From the door of the hotel in the Campo Sant Anna the tyrannical little street train that bullies Braga several times a day carries us to the foot of the Bom Jesus on the spur of Mount Espinho. For nearly two miles of continuous gentle ascent the road passes through a long stretching suburb of humble houses; and then a quarter of a mile through a close grove of shady trees brings us to the outer portico of the sanctuary, a white gateway at the head of a flight of steps, backed apparently by a dense, luxuriant wood. Hard by the portico is the starting platform of an elevator railway, by which pilgrims may, if they please, dodge the rigors of the penance, and arrive at the summit without exertion. This course, on my arrival, commended itself to me, and I left until the next day a full exploration of the place. On the summit of the spur, by the side and behind the great church, white outlined by brown granite as usual, there lies a land of enchantment. Vegetation of surprizing luxuriance is everywhere, giant trees full of verdure nearly all the year round, mosses, ferns, and flowers in every crevice. Gushing fountains and cascades, rustic bridges, and sweet, winding paths through the woods, everything that can conduce to tranquil repose and comfort is here, with air so pure and exhilarating at this great elevation as to raise the most deprest to vivacity.

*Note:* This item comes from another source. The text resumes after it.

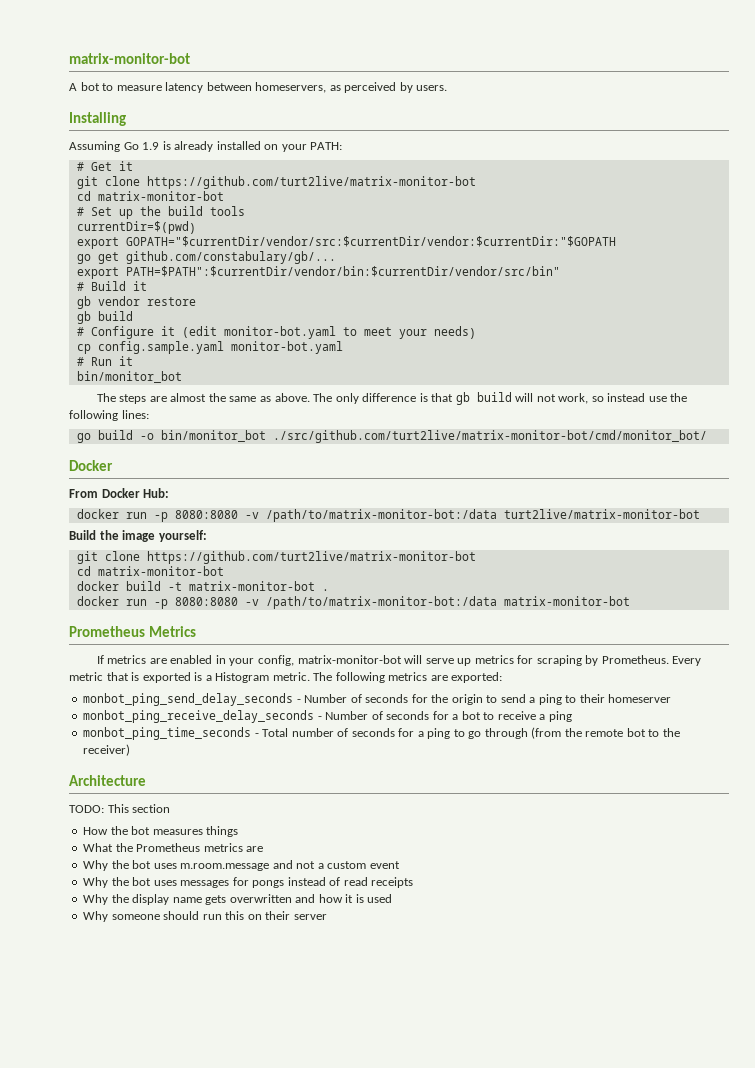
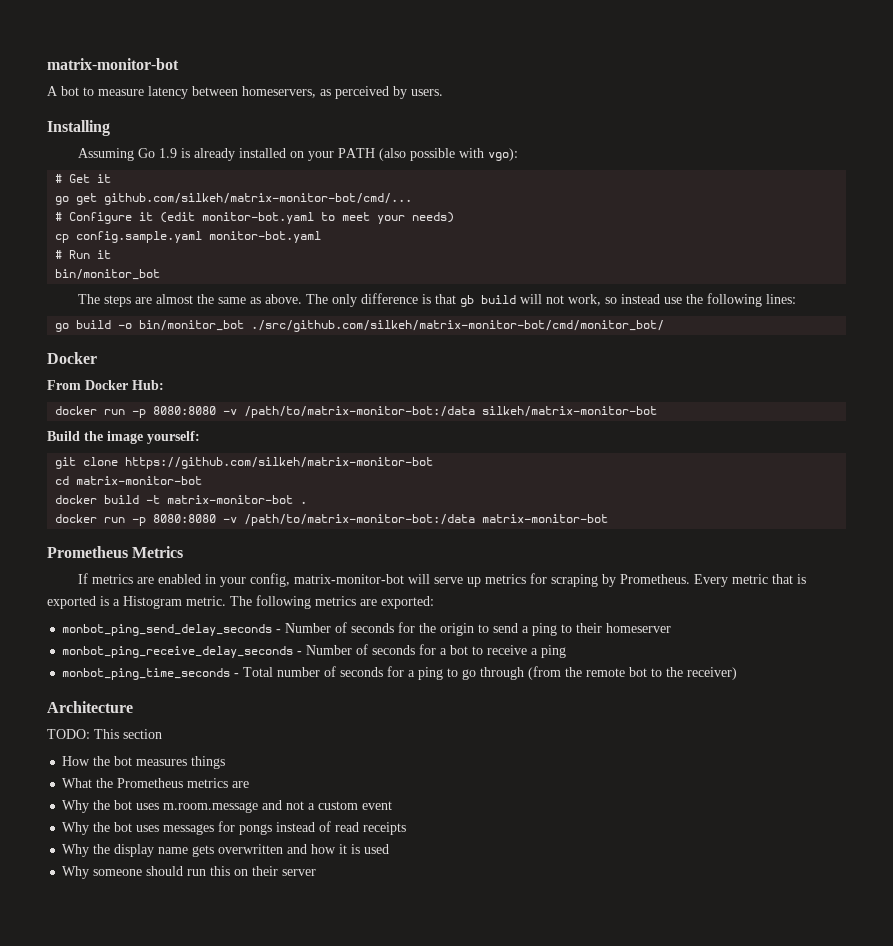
[310,142,343,150] [76,161,133,171] [76,176,476,189] [76,191,224,201] [76,206,245,219] [76,221,196,234] [76,236,616,249] [76,251,336,264] [76,266,560,279] [76,281,147,291] [76,296,196,309] [76,311,133,324] PATH: // # Get it // git clone https://github.com/turt2live/matrix-monitor-bot // cd matrix-monitor-bot // # Set up the build tools // currentDir=$(pwd) // export GOPATH="$currentDir/vendor/src:$currentDir/vendor:$currentDir:"$GOPATH // go get github.com/constabulary/gb/... // export PATH=$PATH":$currentDir/vendor/bin:$currentDir/vendor/src/bin" // # Build it // gb vendor restore // gb build -> [337,148,518,161] [55,174,112,183] [55,193,413,205] PATH (also possible with vgo): // # Get it // go get github.com/silkeh/matrix-monitor-bot/cmd/...
[272,430,707,443] ./src/github.com/turt2live/matrix-monitor-bot/cmd/monitor_bot/ -> [251,320,665,332] ./src/github.com/silkeh/matrix-monitor-bot/cmd/monitor_bot/
[503,509,700,519] turt2live/matrix-monitor-bot -> [482,406,658,417] silkeh/matrix-monitor-bot
[146,551,476,564] https://github.com/turt2live/matrix-monitor-bot -> [125,457,434,469] https://github.com/silkeh/matrix-monitor-bot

The sanctuary is naturally a great resort among the people of Braga in the hot summers on the plain, and I can not conceive a more agreeable place to pass a few days for rest at any time of the year; but the special religious element draws many devotees who conscientiously go through the pilgrimage to the shrines, and on the 3d of May and Whit Sunday, especially, many hundreds of pilgrims flock to the sanctuary for devotion as well as for pleasure. The astonishing feature of the place is, of course, the devotional approach to the church up the side of the mountain, and it is difficult in a few words to give an idea of the eccentricity of the structure. It may be admitted at once that the taste displayed is atrociously bad, for it belongs to that eighteenth century which has loaded Portugal with rococo monstrosities; but the very vastness of Bom Jesus, and its exquisite position, save it from triviality; and looked at as a whole, either from above or below, the effect is grandiose in the extreme. Mere words are weak to describe the charm and beauty of the Bom Jesus. There is nothing quite like it anywhere else in Europe, and as sanctuary, health resort, and architectural curiosity, it deserves to be better known than it is.